Ce dossier présente google comme une menthe religieuse (c’est la représentation qu’ont choisi les journaliste sur la couverture). S’il es effectivement insatiable, Google n’en n’est pas moins très fragile. Son succès ne repose véritablement que sur un concept mono-modèle économique dangereux. D’ailleurs, il ne faut pas s’y tromper, les récentes acquisitions ou innovations même si elles donnent une impression de boulimie sont surtout des bouées jetées aux actionnaires, afin de leur assurer un certain confort au milieu d’un fleuve remplit de crocodiles que le géant maitrise à grands coups de dents. En tout état de cause certains indices indiquent un manque certain de bases solides :
- un modèle à choix unique très périlleux en cas de tassement de cette activité. 99% des revenus de Google viennent de la publicité. Google prévient d’ailleurs dans son dernier rapport trimestriel : “une baisse des investissements publicitaires peuvent porter atteinte à nos activités” ;
- le modèle de la publicité sur internet repose sur un seul critère : les statistiques. Hors aujourd’hui ce modèle n’est absolument pas fiable.

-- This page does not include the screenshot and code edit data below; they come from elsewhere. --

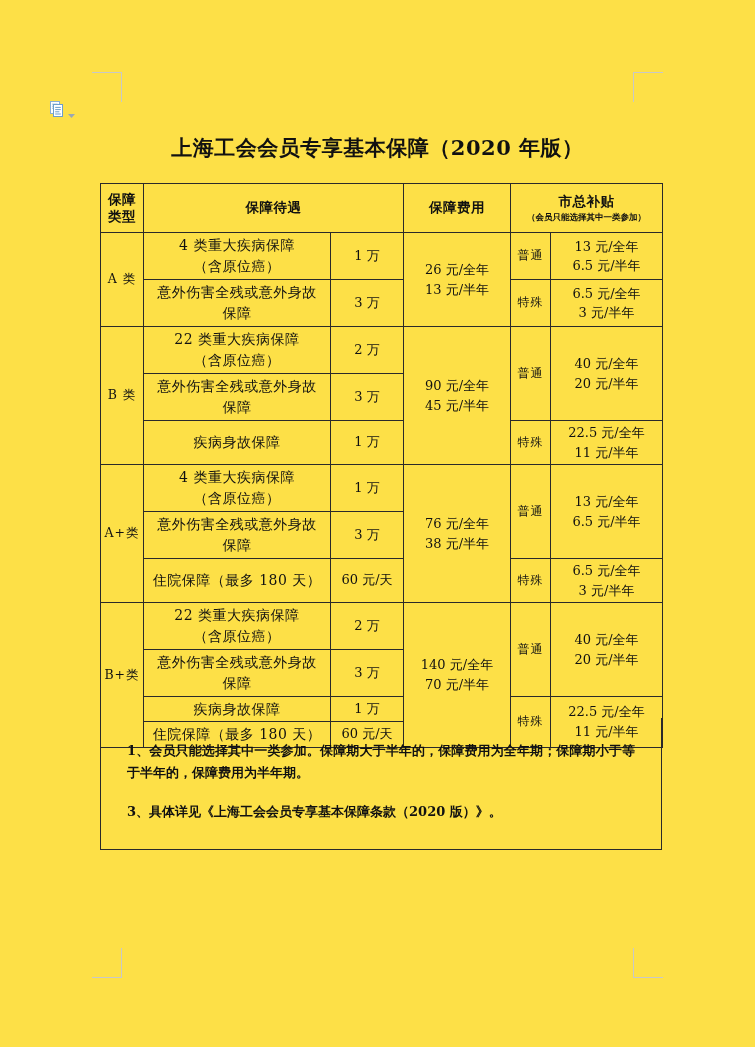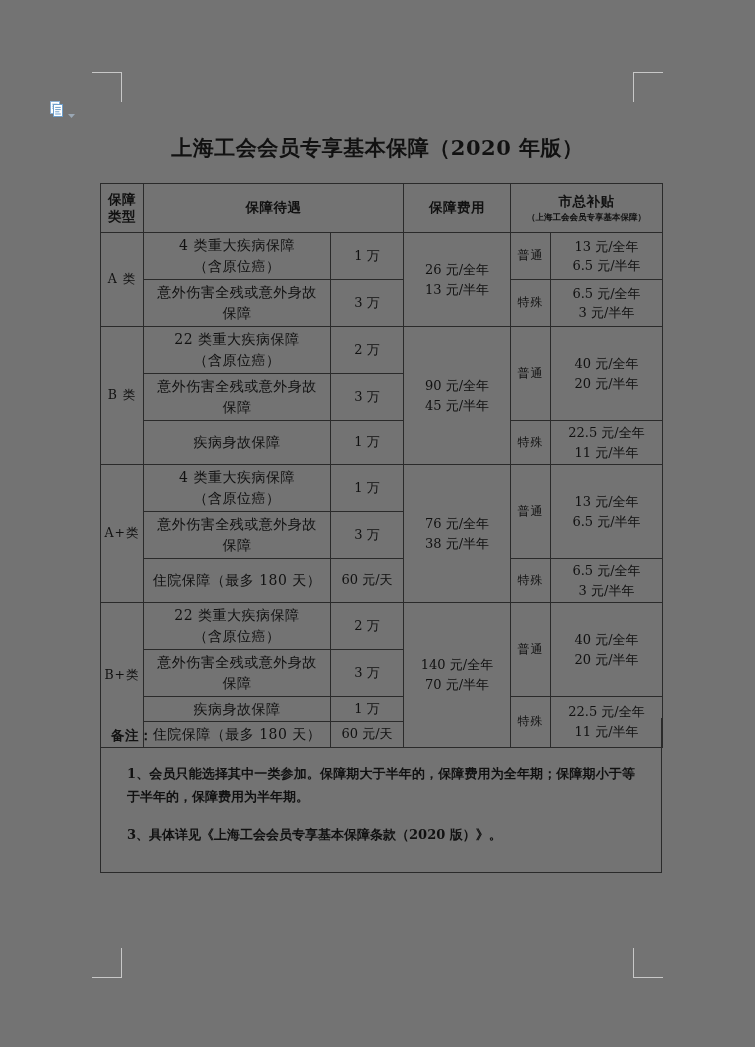--- a/index.html
+++ b/index.html
@@ -23,7 +23,7 @@
     left: 0; top: 0;
     width: 755px;
     height: 1047px;
-    background: #737373;
+    background: #fde047;
   }
 
   

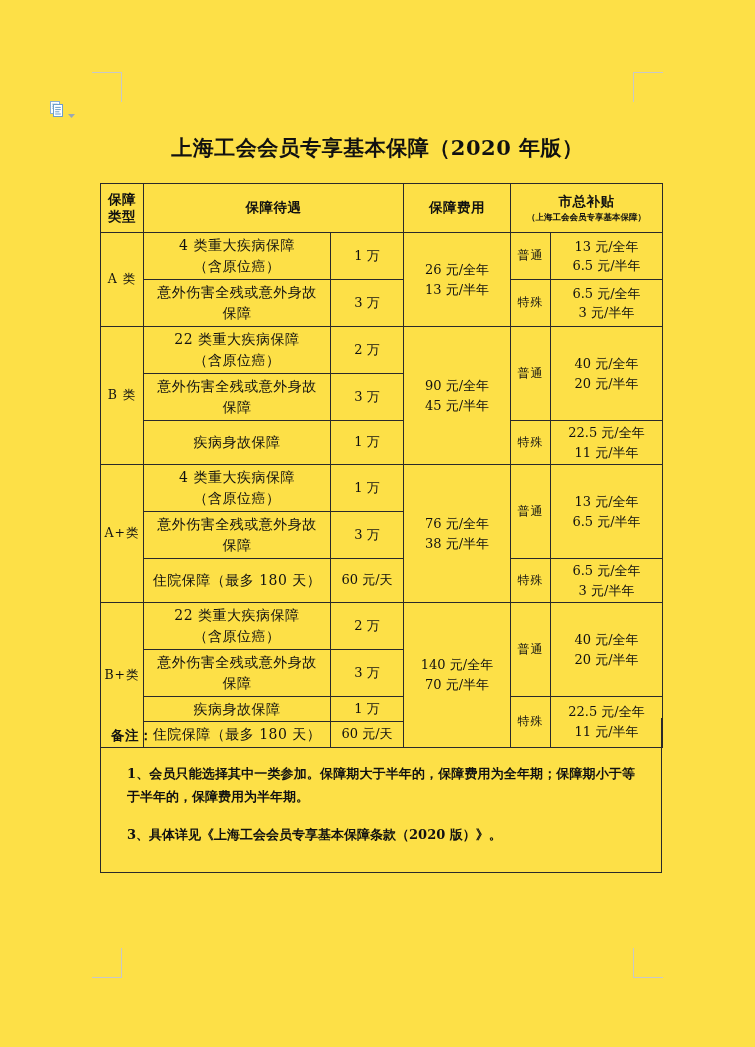--- a/index.html
+++ b/index.html
@@ -246,7 +246,7 @@
         <td>保障费用</td>
         <td colspan="2">
           <span class="hdr-stack">市总补贴</span>
-          <span class="hdr-sub">（上海工会会员专享基本保障）</span>
+          <span class="hdr-sub">（会员只能选择其中一类参加）</span>
         </td>
       </tr>
     </thead>

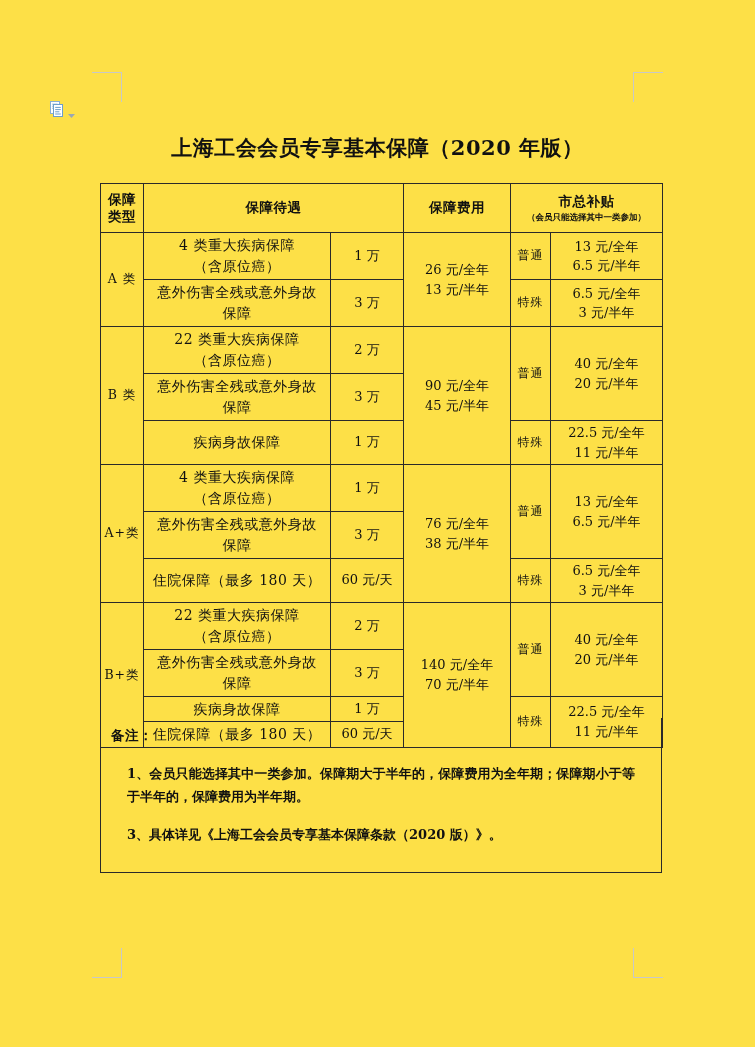--- a/index.html
+++ b/index.html
@@ -388,7 +388,6 @@
   </table>
 
   <div id="notes-block">
-    <div id="notes-title">备注：</div>
     <div id="notes-list">
         <p class="note-line">1、会员只能选择其中一类参加。保障期大于半年的，保障费用为全年期；保障期小于等于半年的，保障费用为半年期。</p>
         <p class="note-line">3、具体详见《上海工会会员专享基本保障条款（2020 版）》。</p>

Aujourd’hui personne n’est en mesure d’assurer à 100 % de la fiabilité de ses statistiques ;
- un flou total entre le discours et les actes en amtière de protection des données privées… l’avocate du groupe admet d’ailleurs que Google a déjà dû produire des archives d’utilisateurs… ça laisse penser que tout est aujourd’hui possible de ce point de vue ;
- Une image ambigüe avec d’un côté des soutiens aux pays n voie de développement et de l’autre une collaboration avec des pays peu recommandables ;
- une stratégie web très obscure, si ce n’est d’avaler tout ce qui fonctionne bien avant que cela ne lui fasse un peu d’ombre : vision très peu populaire.